> **EXERCISE**
Copy out the line that contains "month/day/year (e.g. 2/15/2015)." and the lines after it through the final one in the entries below, exactly, with no other lines.

+--

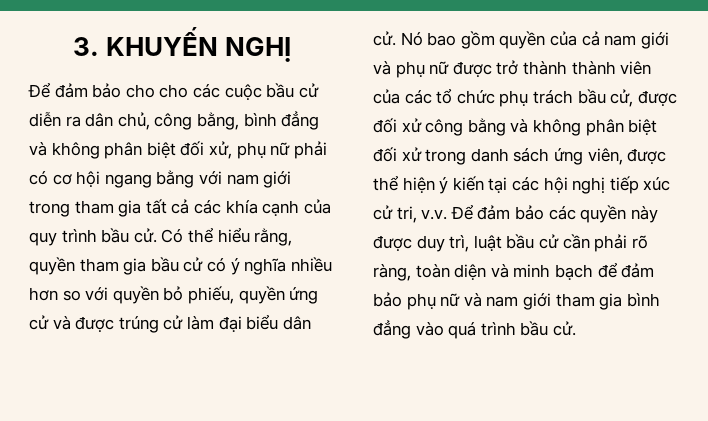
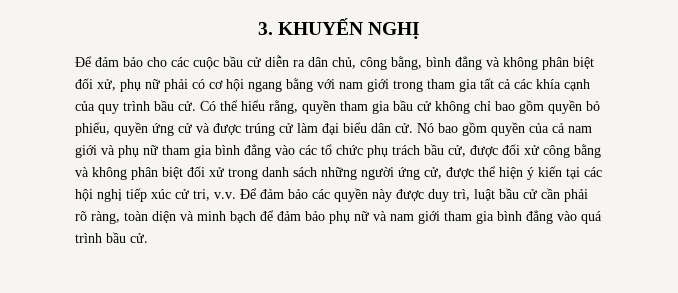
- Để đảm bảo cho cho các cuộc bầu cử diễn ra dân chủ, công bằng, bình đẳng và không phân biệt đối xử, phụ nữ phải có cơ hội ngang bằng với nam giới trong tham gia tất cả các khía cạnh của quy trình bầu cử.
+ Để đảm bảo cho các cuộc bầu cử diễn ra dân chủ, công bằng, bình đẳng và không phân biệt đối xử, phụ nữ phải có cơ hội ngang bằng với nam giới trong tham gia tất cả các khía cạnh của quy trình bầu cử.
- Có thể hiểu rằng, quyền tham gia bầu cử có ý nghĩa nhiều hơn so với quyền bỏ phiếu, quyền ứng cử và được trúng cử làm đại biểu dân cử.
+ Có thể hiểu rằng, quyền tham gia bầu cử không chỉ bao gồm quyền bỏ phiếu, quyền ứng cử và được trúng cử làm đại biểu dân cử.
- Nó bao gồm quyền của cả nam giới và phụ nữ được trở thành thành viên của các tổ chức phụ trách bầu cử, được đối xử công bằng và không phân biệt đối xử trong danh sách ứng viên, được thể hiện ý kiến tại các hội nghị tiếp xúc cử tri, v.v. Để đảm bảo các quyền này được duy trì, luật bầu cử cần phải rõ ràng, toàn diện và minh bạch để đảm bảo phụ nữ và nam giới tham gia bình đẳng vào quá trình bầu cử.
+ Nó bao gồm quyền của cả nam giới và phụ nữ tham gia bình đẳng vào các tổ chức phụ trách bầu cử, được đối xử công bằng và không phân biệt đối xử trong danh sách những người ứng cử, được thể hiện ý kiến tại các hội nghị tiếp xúc cử tri, v.v. Để đảm bảo các quyền này được duy trì, luật bầu cử cần phải rõ ràng, toàn diện và minh bạch để đảm bảo phụ nữ và nam giới tham gia bình đẳng vào quá trình bầu cử.

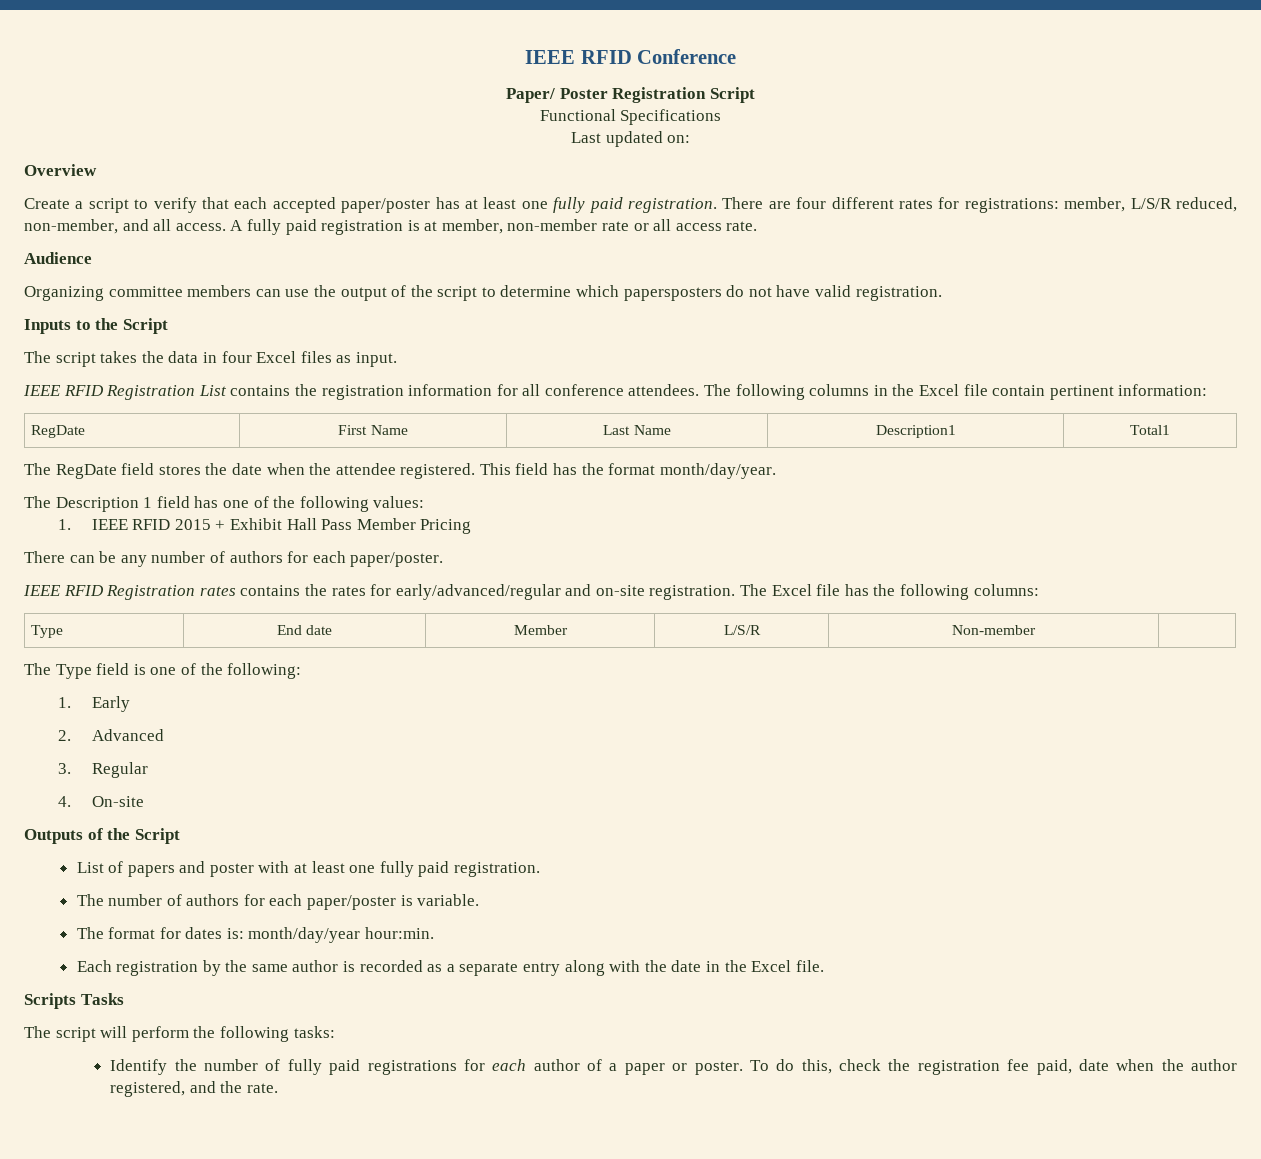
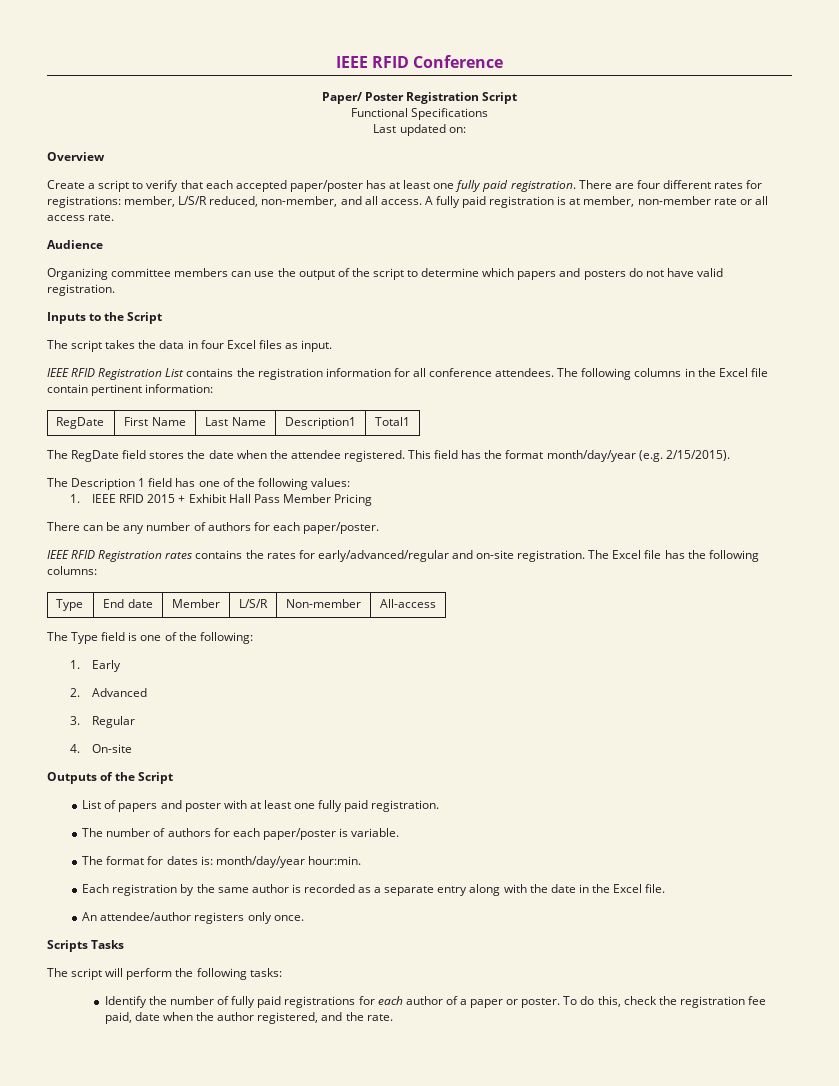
- Organizing committee members can use the output of the script to determine which papersposters do not have valid registration.
+ Organizing committee members can use the output of the script to determine which papers and posters do not have valid registration.
- This field has the format month/day/year.
+ This field has the format month/day/year (e.g. 2/15/2015).
- Type | End date | Member | L/S/R | Non-member |
+ Type | End date | Member | L/S/R | Non-member | All-access
+ An attendee/author registers only once.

+--

> **SOLUTION TO THIS TASK**
+ This field has the format month/day/year (e.g. 2/15/2015).
- Type | End date | Member | L/S/R | Non-member |
+ Type | End date | Member | L/S/R | Non-member | All-access
+ An attendee/author registers only once.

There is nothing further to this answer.